Creative Problem Solving and Decision Making
It has been over a decade since I’ve taught CPS (Creative Problem Solving). I learned it at the hands of Scott Isaksen of CPSB who has devoted a lifetime of academic and applied research to the subject. In the 90s, I was so immersed in the topic I had rather taken it for granted – but teaching it again last week, I saw the power of it once again. I had probably taught, lectured, studied, and applied CPS for 18 months – it became part of my life. In addition, I got to do a world-tour interviewing illustrious CEOs on Innovation – including David Duffield of PeopleSoft and Jorma Ollila of Nokia. Fun!!

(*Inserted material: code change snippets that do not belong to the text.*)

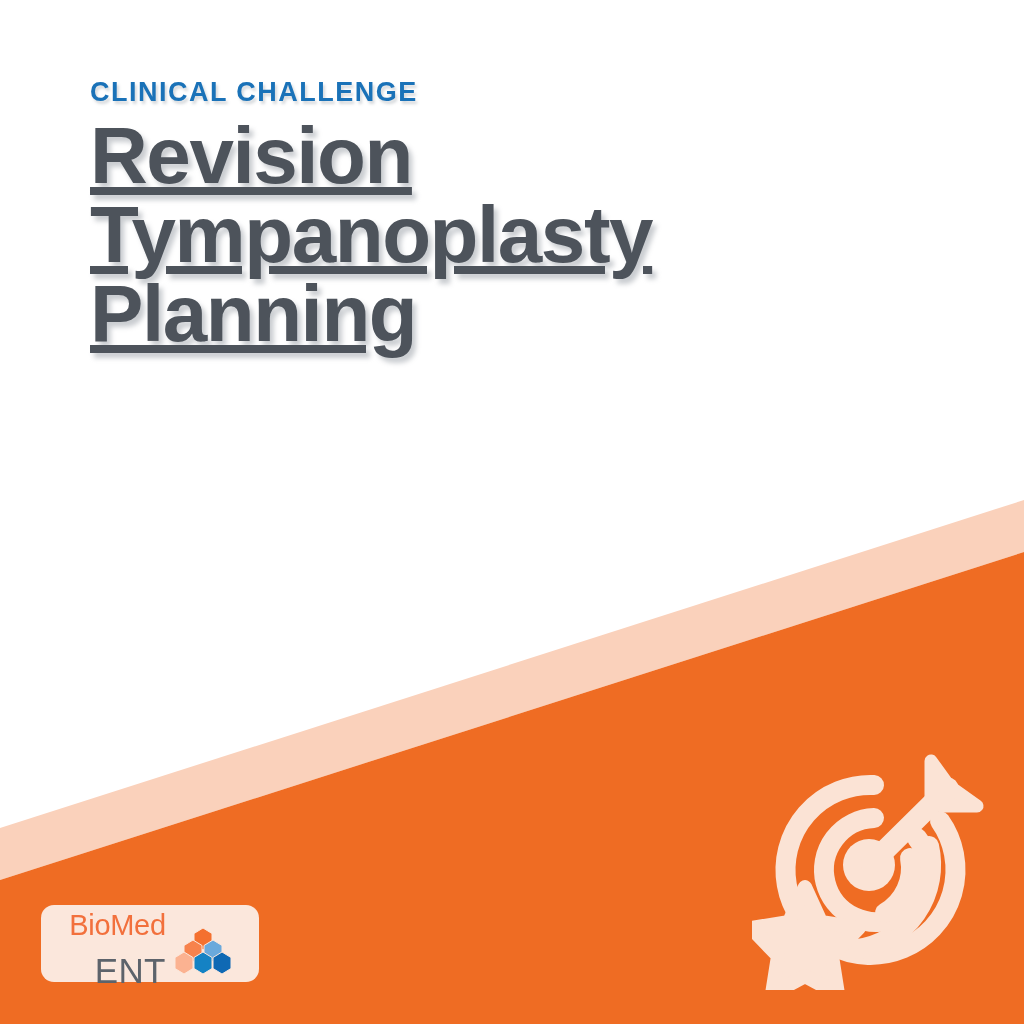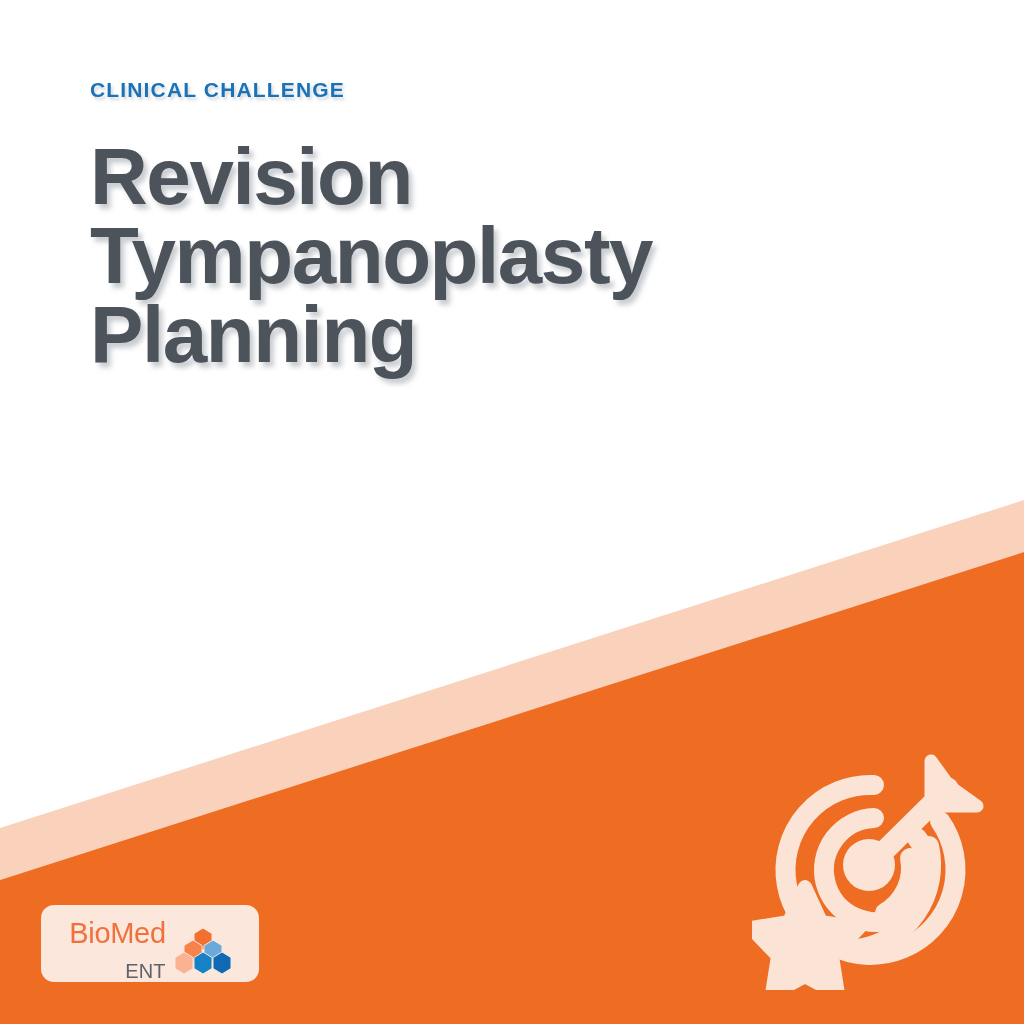"CLINICAL CHALLENGE" #eyebrow { font-size: 21px -> 27px; margin: 0 0 36px 0 -> 0 0 8px 0 }
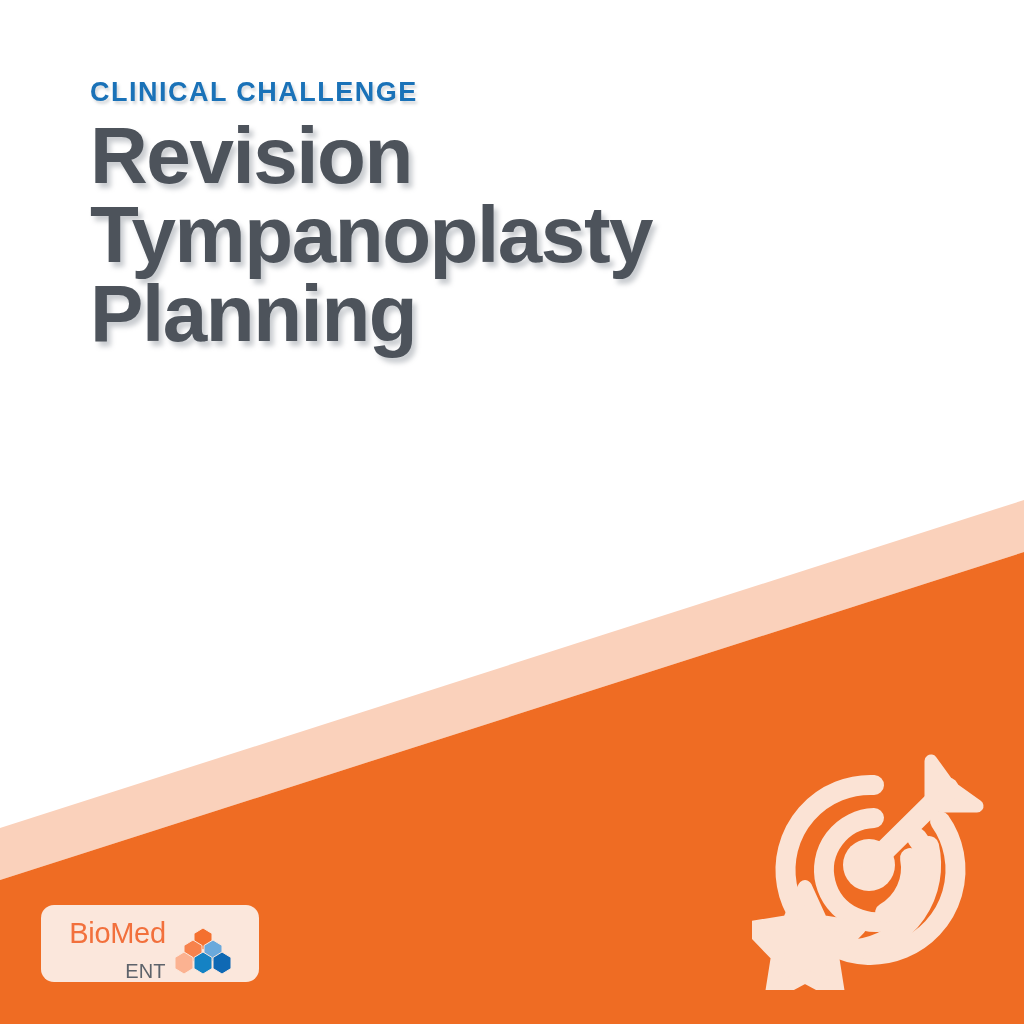"Revision Tympanoplasty Planning" #headline { text-decoration: none -> underline }
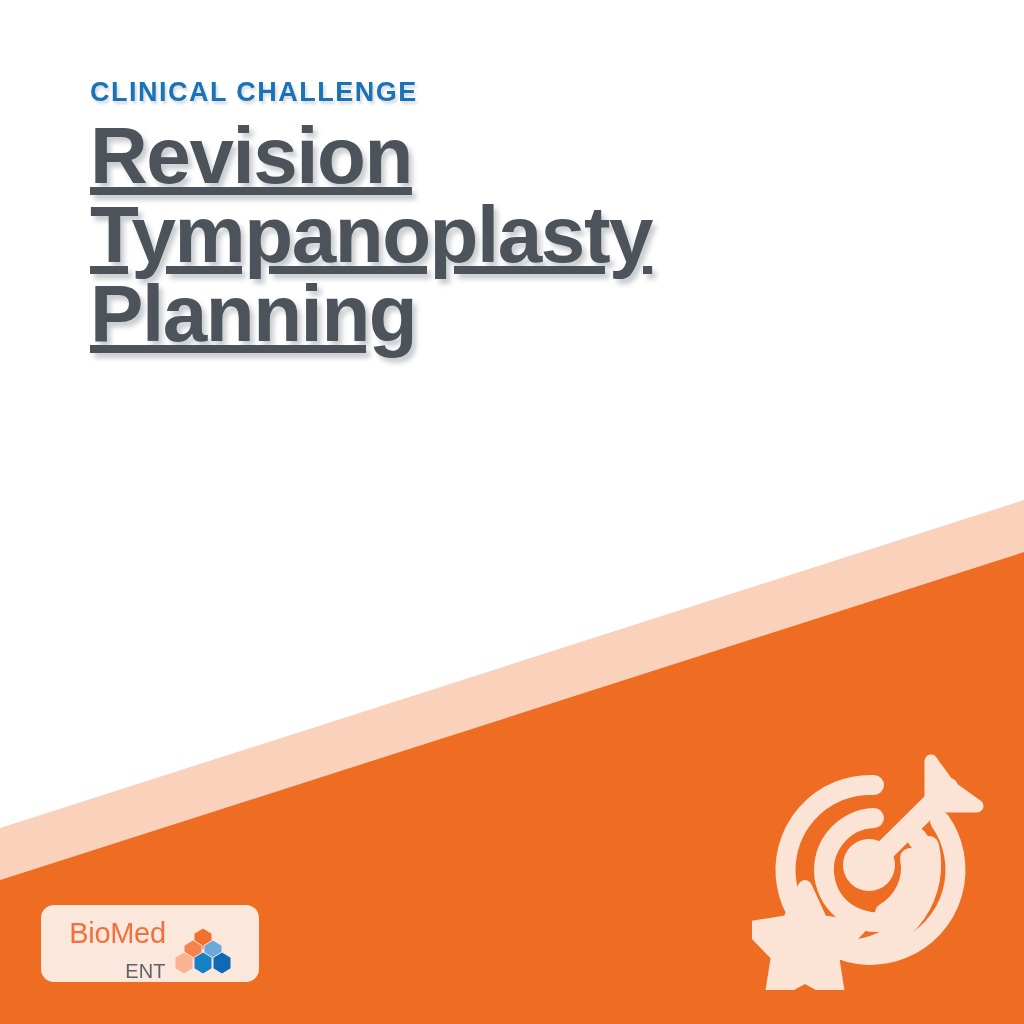"ENT" #logo-line2 { font-size: 20px -> 35px }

However, ‘no battle plan survives contact with the enemy’; and ‘no training program survives contact with participants’. You never know just how a group will take to a subject. My group (at UW Green Bay) was industrial shop floor managers, medical receptionists, administrative assistants, and one finance manager. How would they react? What would they learn?
Class participants were tasked with helping a failing coffee shop, one surrounded by Walmart and Starbucks. Using brainstorming with Post-its, clustering, voting, must-want, and criterion matrix tools, they spent an hour coming up with solutions. What I forgot was just how much fun CPS was and how much group energy it released. I don’t often enough see groups having that much fun.
And they produced some very interesting ideas! What surprised me was that they found the convergence (criterion matrix) tools most useful. As a ‘divergent thinker’, that boring bit when you have to narrow down and choose from multiple options is less fun. But they loved it and during the debrief that showed up as their favorite tool.
So this facilitator learned a bunch, and was reminded just how useful and fun CPS can be.